Supplied data section start

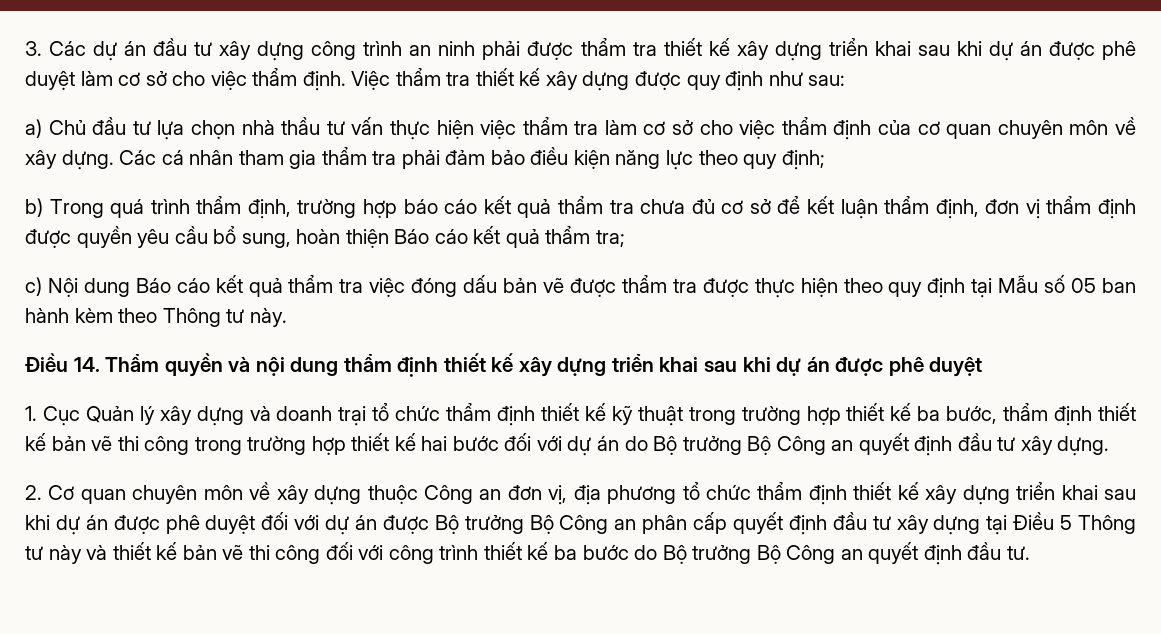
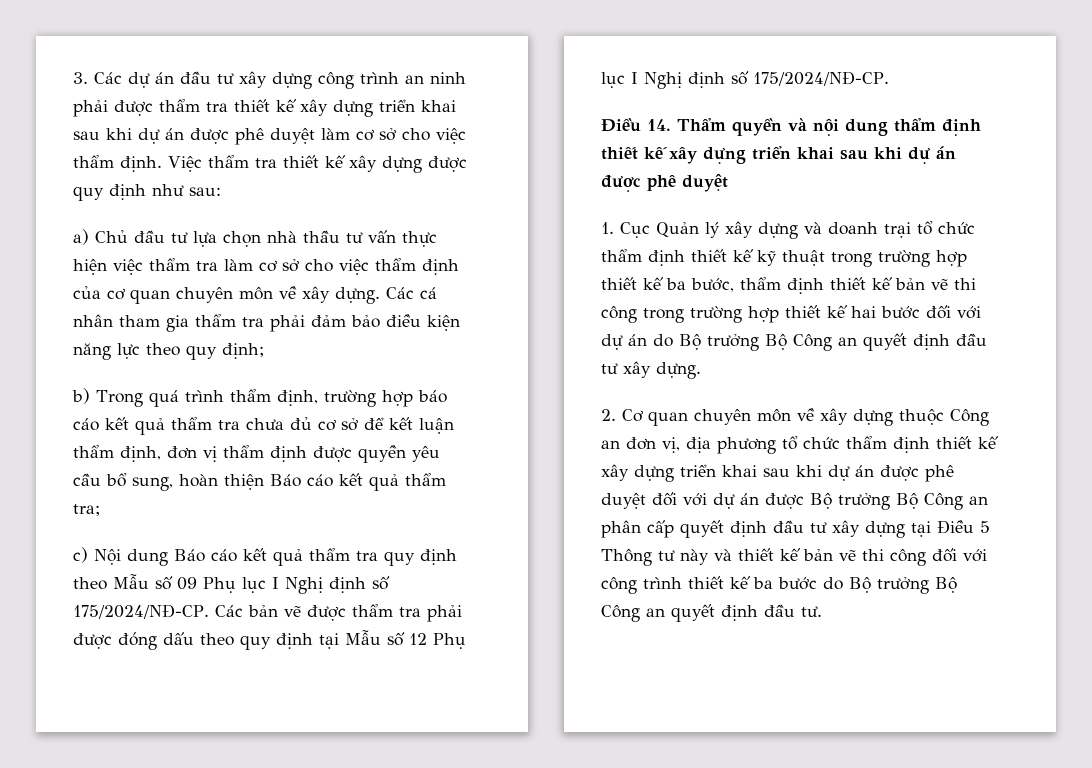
- c) Nội dung Báo cáo kết quả thẩm tra việc đóng dấu bản vẽ được thẩm tra được thực hiện theo quy định tại Mẫu số 05 ban hành kèm theo Thông tư này.
+ c) Nội dung Báo cáo kết quả thẩm tra quy định theo Mẫu số 09 Phụ lục I Nghị định số 175/2024/NĐ-CP. Các bản vẽ được thẩm tra phải được đóng dấu theo quy định tại Mẫu số 12 Phụ lục I Nghị định số 175/2024/NĐ-CP.

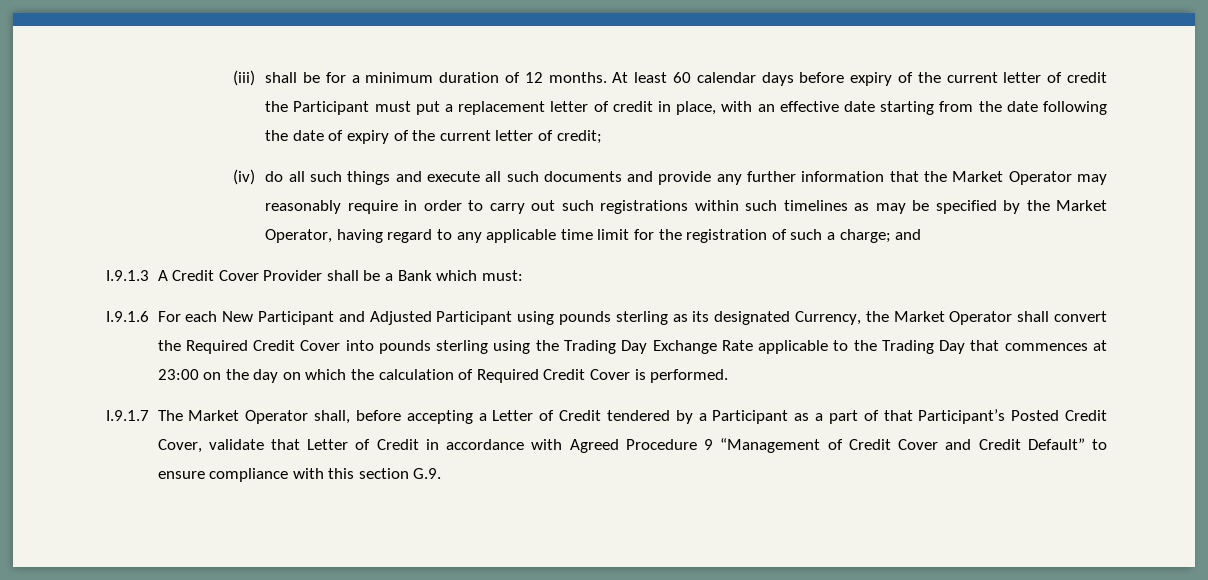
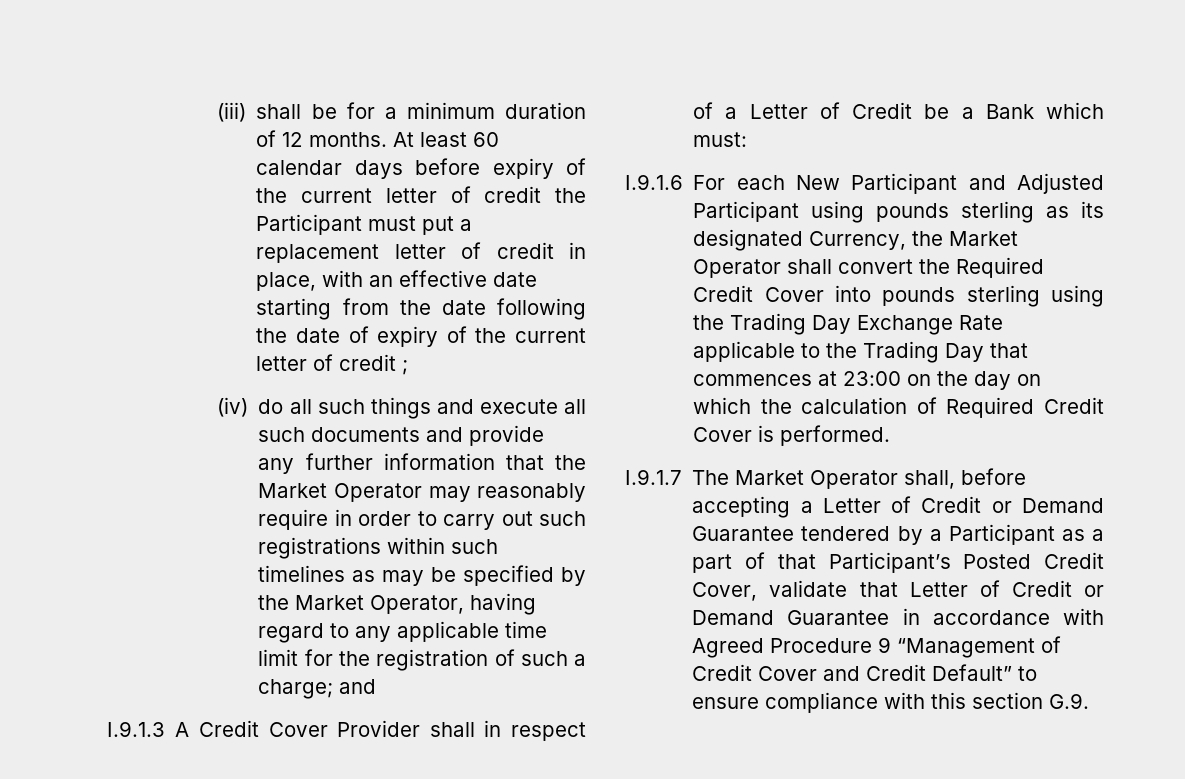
- At least 60 calendar days before expiry of the current letter of credit the Participant must put a replacement letter of credit in place, with an effective date starting from the date following the date of expiry of the current letter of credit;
+ At least 60 calendar days before expiry of the current letter of credit the Participant must put a replacement letter of credit in place, with an effective date starting from the date following the date of expiry of the current letter of credit ;
- I.9.1.3 A Credit Cover Provider shall be a Bank which must:
+ I.9.1.3 A Credit Cover Provider shall in respect of a Letter of Credit be a Bank which must:
- I.9.1.7 The Market Operator shall, before accepting a Letter of Credit tendered by a Participant as a part of that Participant’s Posted Credit Cover, validate that Letter of Credit in accordance with Agreed Procedure 9 “Management of Credit Cover and Credit Default” to ensure compliance with this section G.9.
+ I.9.1.7 The Market Operator shall, before accepting a Letter of Credit or Demand Guarantee tendered by a Participant as a part of that Participant’s Posted Credit Cover, validate that Letter of Credit or Demand Guarantee in accordance with Agreed Procedure 9 “Management of Credit Cover and Credit Default” to ensure compliance with this section G.9.

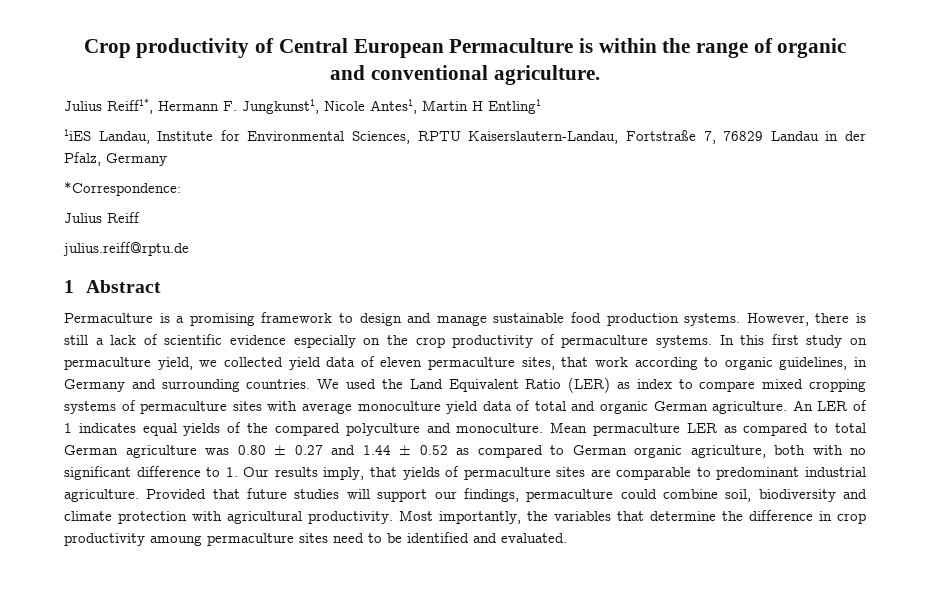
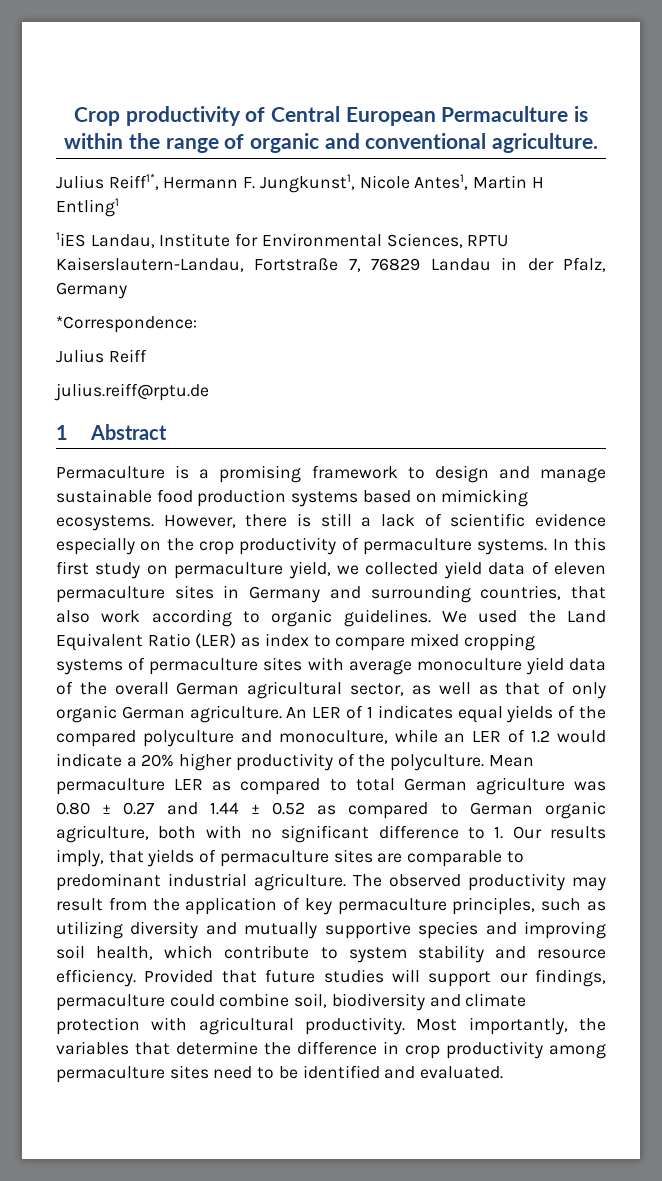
- Permaculture is a promising framework to design and manage sustainable food production systems.
+ Permaculture is a promising framework to design and manage sustainable food production systems based on mimicking ecosystems.
- In this first study on permaculture yield, we collected yield data of eleven permaculture sites, that work according to organic guidelines, in Germany and surrounding countries.
+ In this first study on permaculture yield, we collected yield data of eleven permaculture sites in Germany and surrounding countries, that also work according to organic guidelines.
- We used the Land Equivalent Ratio (LER) as index to compare mixed cropping systems of permaculture sites with average monoculture yield data of total and organic German agriculture.
+ We used the Land Equivalent Ratio (LER) as index to compare mixed cropping systems of permaculture sites with average monoculture yield data of the overall German agricultural sector, as well as that of only organic German agriculture.
- An LER of 1 indicates equal yields of the compared polyculture and monoculture.
+ An LER of 1 indicates equal yields of the compared polyculture and monoculture, while an LER of 1.2 would indicate a 20% higher productivity of the polyculture.
+ The observed productivity may result from the application of key permaculture principles, such as utilizing diversity and mutually supportive species and improving soil health, which contribute to system stability and resource efficiency.
- Most importantly, the variables that determine the difference in crop productivity amoung permaculture sites need to be identified and evaluated.
+ Most importantly, the variables that determine the difference in crop productivity among permaculture sites need to be identified and evaluated.

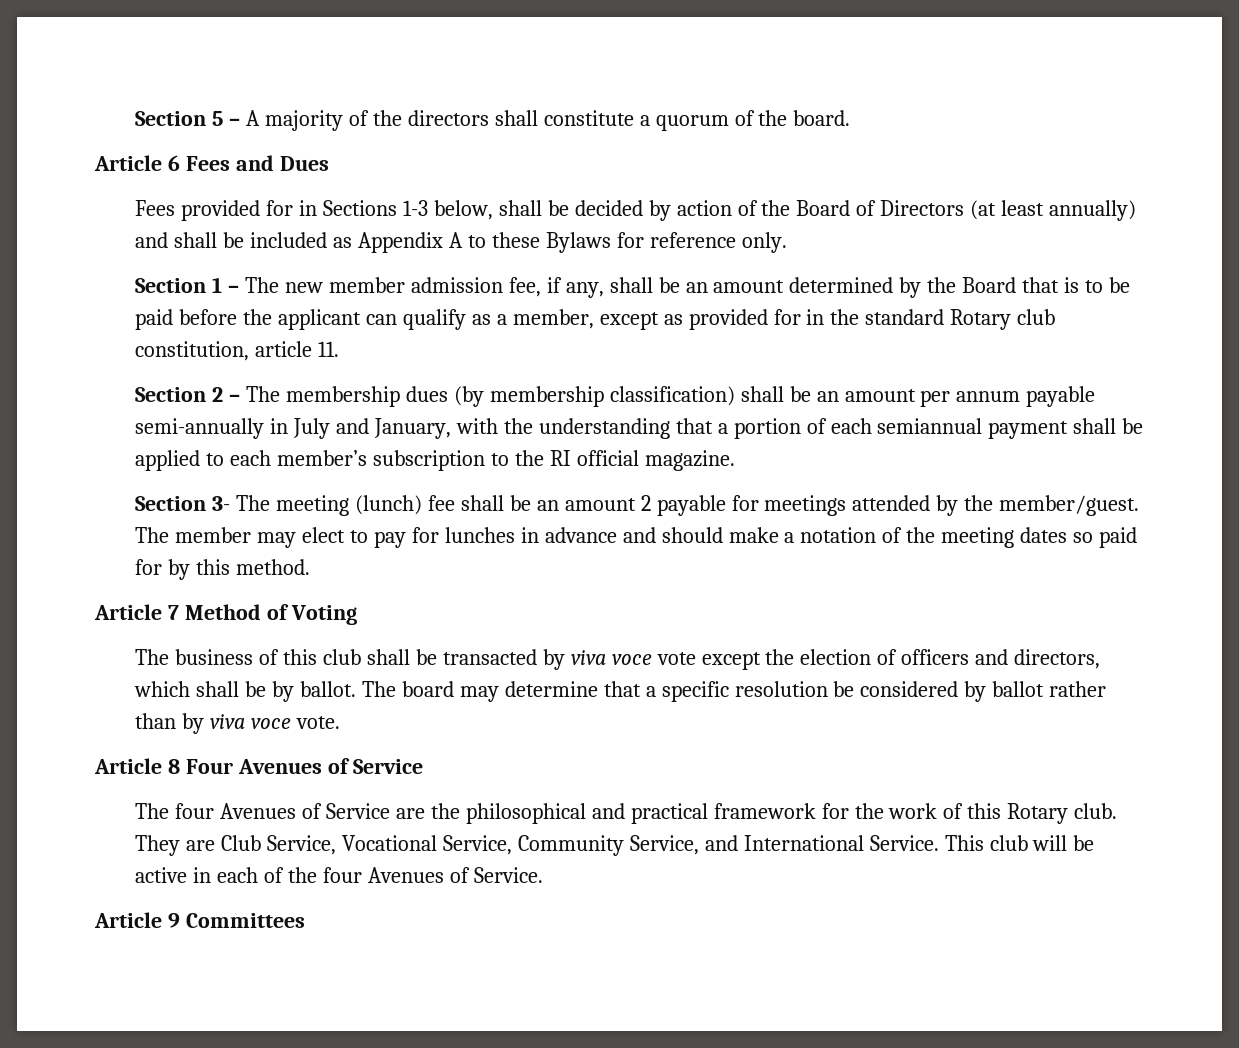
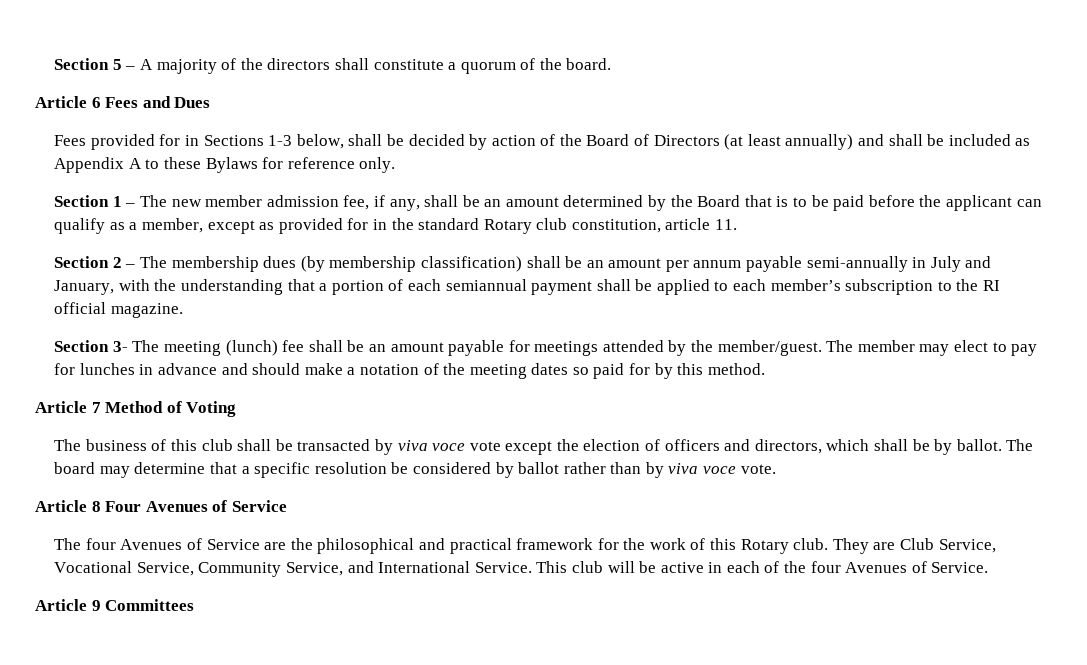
- Section 3- The meeting (lunch) fee shall be an amount 2 payable for meetings attended by the member/guest.
+ Section 3- The meeting (lunch) fee shall be an amount payable for meetings attended by the member/guest.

Supplied data section end

Your instructions: Search the data above for the word "effective" and report how many lines contain it, with nothing further.

Result for this task: 2